We typically take a contrarian view to crowd sentiment, and the fact traders are net-long suggests EUR/USD prices may continue to fall.

Yet traders are less net-long than yesterday and compared with last week. Recent changes in sentiment warn that the current EUR/USD price trend may soon reverse higher despite the fact traders remain net-long.

GBP/USD RATE TECHNICAL ANALYSIS: DAILY CHART (SEPTEMBER 2021 TO SEPTEMBER 2022) (CHART 4)

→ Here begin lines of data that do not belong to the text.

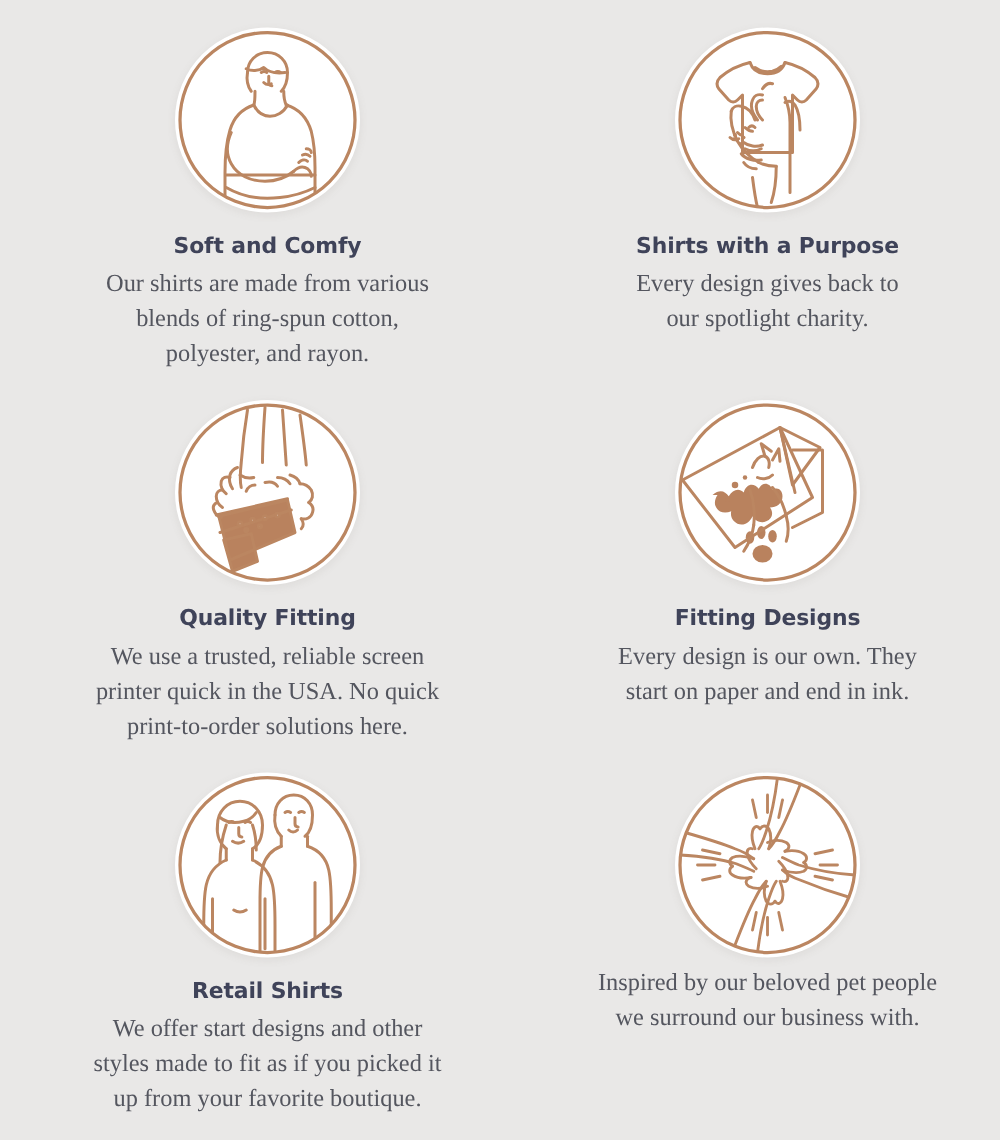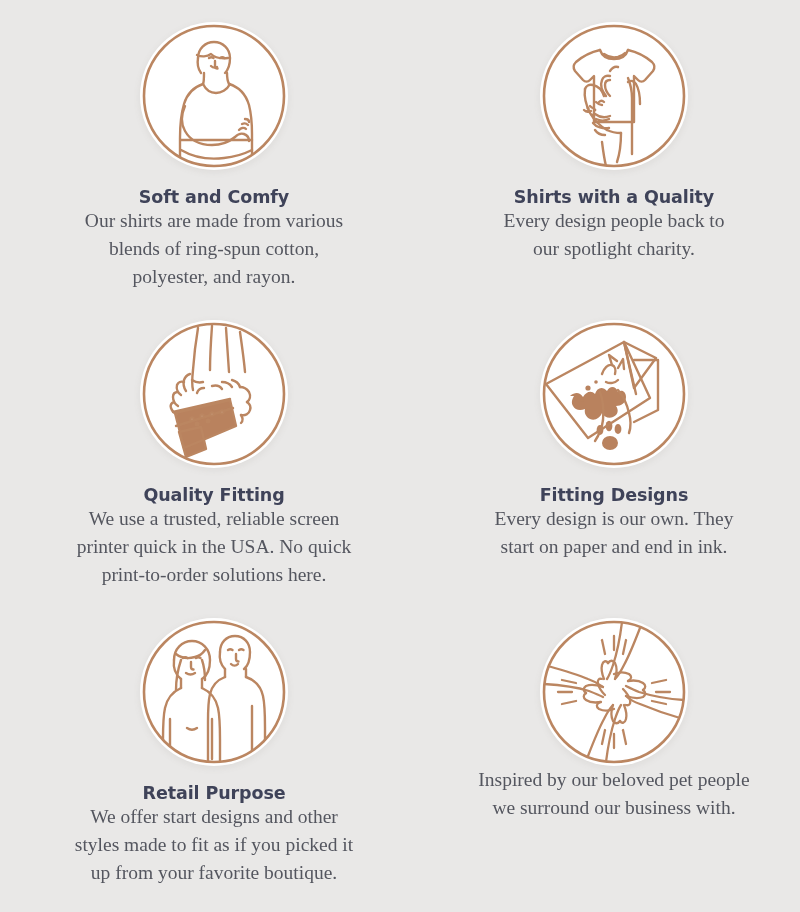"Shirts with a Quality" h3.feature-title { text: Quality -> Purpose }
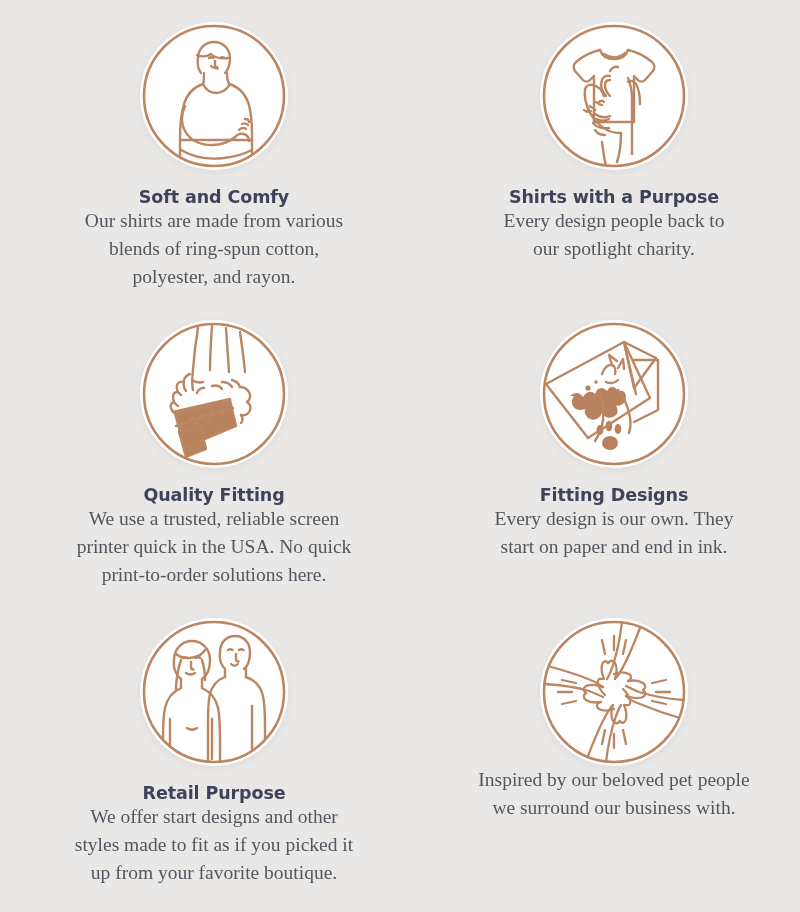"Our shirts are made from" .feature-desc { margin-top: 0 -> 7px }
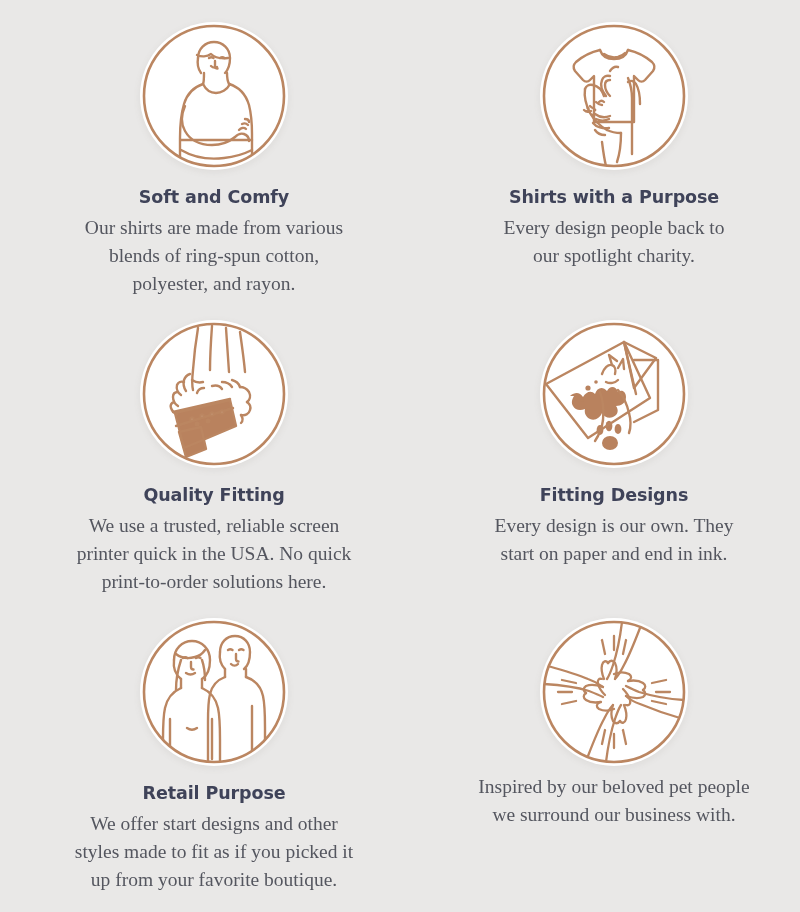"Every design people back to" p.feature-desc { text: people -> gives }
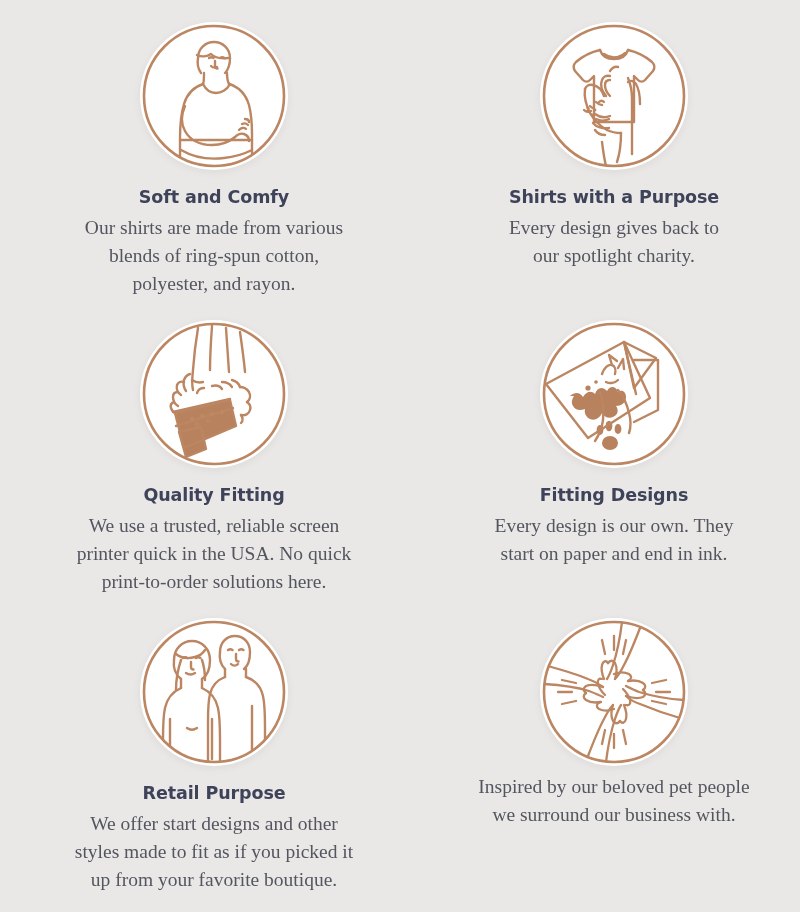"Retail Purpose" h3.feature-title { text: Purpose -> Shirts }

After setting a fresh yearly low last week, GBP/USD rates are starting to exhibit signs of a short-term bottom. The pair is above its daily 5- and 8-EMAs, though has yet to clear the daily 13- and 21-EMAs; the EMA envelope is still in bearish sequential order. Daily MACD is nearing a bullish crossover while below its signal line, and daily Slow Stochastics have moved out of oversold territory. A return above the daily 21-EMA (one-month moving average) and the July low – the zone near 1.1712/60 – would increase confidence in a bottom having been formed.

IG CLIENT SENTIMENT INDEX: GBP/USD RATE FORECAST (SEPTEMBER 9, 2022) (CHART 5)

GBP/USD: Retail trader data shows 76.91% of traders are net-long with the ratio of traders long to short at 3.33 to 1. The number of traders net-long is 8.20% lower than yesterday and 0.26% higher from last week, while the number of traders net-short is 7.50% higher than yesterday and 36.62% higher from last week.

We typically take a contrarian view to crowd sentiment, and the fact traders are net-long suggests GBP/USD prices may continue to fall.

Yet traders are less net-long than yesterday and compared with last week. Recent changes in sentiment warn that the current GBP/USD price trend may soon reverse higher despite the fact traders remain net-long.

USD/JPY RATE TECHNICAL ANALYSIS: DAILY CHART (JANUARY 2021 TO FEBRUARY 2022) (CHART 6)

After rallying to freshy yearly highs, USD/JPY rates reversed sharply at the end of the week – though not enough to erase the sizeable gains accumulated between Monday and Thursday. Among the three major USD-pairs, USD/JPY rates offer the least confidence in US Dollar weakness, insofar as momentum remains quite bullish. The pair is still above the daily 5-, 8-, 13-, and 21-EMA envelope in its entirety. Daily MACD is still trending higher while above its signal line, and daily Slow Stochastics remain in overbought territory. If the US Dollar is to selloff over the coming days, USD/JPY rates may be the laggard relative to EUR/USD and GBP/USD rates.

IG CLIENT SENTIMENT INDEX: USD/JPY RATE FORECAST (SEPTEMBER 9, 2022) (CHART 7)

USD/JPY: Retail trader data shows 22.96% of traders are net-long with the ratio of traders short to long at 3.35 to 1. The number of traders net-long is 4.94% lower than yesterday and 1.45% higher from last week, while the number of traders net-short is 11.45% lower than yesterday and 1.32% lower from last week.

We typically take a contrarian view to crowd sentiment, and the fact traders are net-short suggests USD/JPY prices may continue to rise.

Yet traders are less net-short than yesterday and compared with last week. Recent changes in sentiment warn that the current USD/JPY price trend may soon reverse lower despite the fact traders remain net-short.

CFTC COT US DOLLAR FUTURES POSITIONING (SEPTEMBER 2020 TO SEPTEMBER 2022) (CHART 8)

Finally, looking at positioning, according to the CFTC’s COT for the week ended September 6, speculators slightly increased their net-long US Dollar positions to 36,146 contracts from 35,541 contracts. This is the second consecutive increase in net-longs followed four straight weeks of declines. Overall, net-long US Dollar positioning persists near its most extreme levels in over five years. It remains true that long positioning is still overcrowded, a meaningful headwind for the DXY Index in the near-term.